Your task. In the data below, which lines hold "absolute"? Copy every one.

Input.
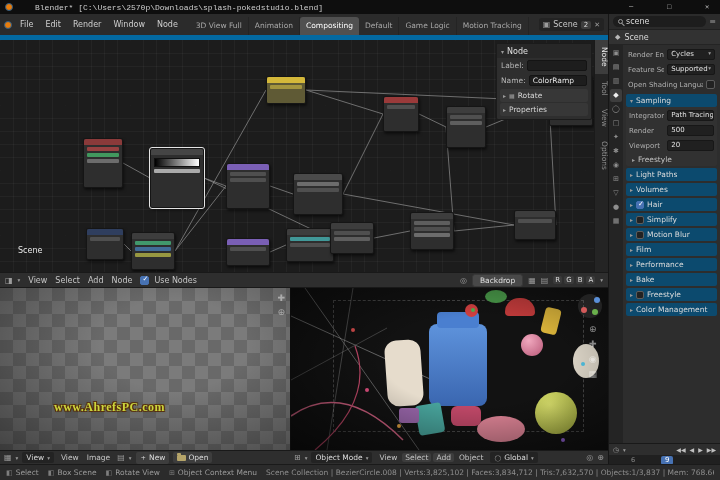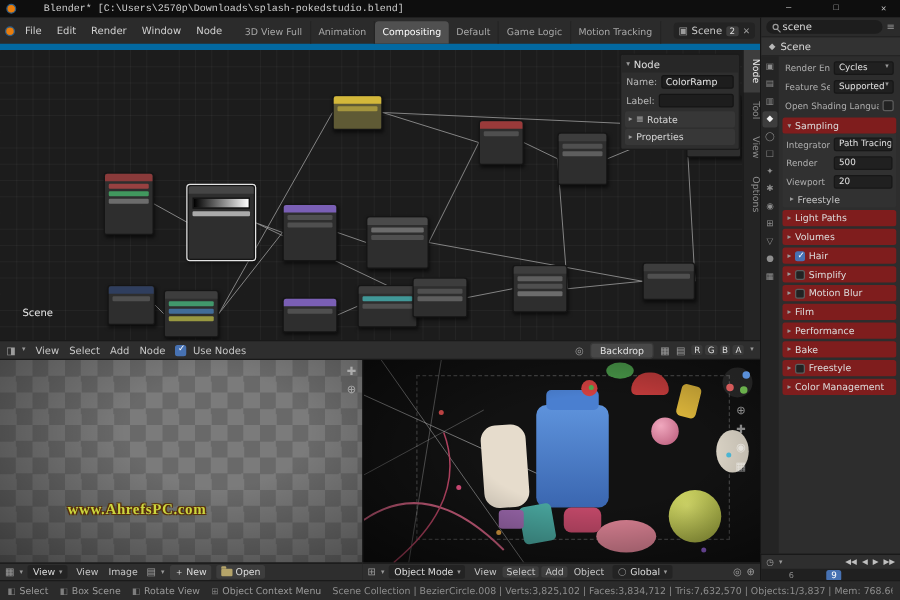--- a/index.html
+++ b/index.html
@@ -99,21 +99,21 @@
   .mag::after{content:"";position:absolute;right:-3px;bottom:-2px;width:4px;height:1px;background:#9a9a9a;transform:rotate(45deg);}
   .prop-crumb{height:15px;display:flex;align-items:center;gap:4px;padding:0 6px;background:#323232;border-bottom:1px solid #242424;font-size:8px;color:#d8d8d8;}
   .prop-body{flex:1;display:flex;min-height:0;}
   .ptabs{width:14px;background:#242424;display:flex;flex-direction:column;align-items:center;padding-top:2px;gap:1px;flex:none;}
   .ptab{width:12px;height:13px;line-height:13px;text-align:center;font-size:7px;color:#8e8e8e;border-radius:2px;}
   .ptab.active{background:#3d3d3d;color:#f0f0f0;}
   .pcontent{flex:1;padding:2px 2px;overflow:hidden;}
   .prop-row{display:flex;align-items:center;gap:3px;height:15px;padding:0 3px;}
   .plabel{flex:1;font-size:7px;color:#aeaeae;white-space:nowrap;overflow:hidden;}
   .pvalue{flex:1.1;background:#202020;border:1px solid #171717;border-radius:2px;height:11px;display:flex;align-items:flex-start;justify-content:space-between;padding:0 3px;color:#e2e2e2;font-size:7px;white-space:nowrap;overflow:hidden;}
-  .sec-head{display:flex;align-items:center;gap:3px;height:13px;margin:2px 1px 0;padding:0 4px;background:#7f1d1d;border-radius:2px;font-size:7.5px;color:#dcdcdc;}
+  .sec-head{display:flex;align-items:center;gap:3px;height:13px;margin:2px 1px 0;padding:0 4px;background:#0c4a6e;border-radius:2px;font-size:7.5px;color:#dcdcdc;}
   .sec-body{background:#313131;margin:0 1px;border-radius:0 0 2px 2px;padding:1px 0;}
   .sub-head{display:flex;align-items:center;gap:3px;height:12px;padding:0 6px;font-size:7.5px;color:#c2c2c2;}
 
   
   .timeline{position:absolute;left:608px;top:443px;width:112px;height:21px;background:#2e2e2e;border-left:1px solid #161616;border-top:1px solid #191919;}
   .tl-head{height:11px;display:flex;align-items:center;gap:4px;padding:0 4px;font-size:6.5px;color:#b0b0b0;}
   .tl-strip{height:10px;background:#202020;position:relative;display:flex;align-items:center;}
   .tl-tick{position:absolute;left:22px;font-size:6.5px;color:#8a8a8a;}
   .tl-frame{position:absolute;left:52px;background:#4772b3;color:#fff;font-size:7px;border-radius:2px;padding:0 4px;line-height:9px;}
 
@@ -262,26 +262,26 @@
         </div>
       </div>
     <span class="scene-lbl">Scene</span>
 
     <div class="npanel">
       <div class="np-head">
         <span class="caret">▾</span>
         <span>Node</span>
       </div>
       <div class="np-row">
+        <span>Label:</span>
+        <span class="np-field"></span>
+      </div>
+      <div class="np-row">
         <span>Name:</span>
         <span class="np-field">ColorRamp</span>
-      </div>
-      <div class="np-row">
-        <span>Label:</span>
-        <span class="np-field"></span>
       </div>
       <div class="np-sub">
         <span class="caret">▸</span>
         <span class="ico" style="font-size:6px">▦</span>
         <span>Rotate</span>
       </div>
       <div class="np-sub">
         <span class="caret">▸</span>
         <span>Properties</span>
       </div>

Answer to this problem.
   .mag::after{content:"";position:absolute;right:-3px;bottom:-2px;width:4px;height:1px;background:#9a9a9a;transform:rotate(45deg);}
   .timeline{position:absolute;left:608px;top:443px;width:112px;height:21px;background:#2e2e2e;border-left:1px solid #161616;border-top:1px solid #191919;}
   .tl-tick{position:absolute;left:22px;font-size:6.5px;color:#8a8a8a;}
   .tl-frame{position:absolute;left:52px;background:#4772b3;color:#fff;font-size:7px;border-radius:2px;padding:0 4px;line-height:9px;}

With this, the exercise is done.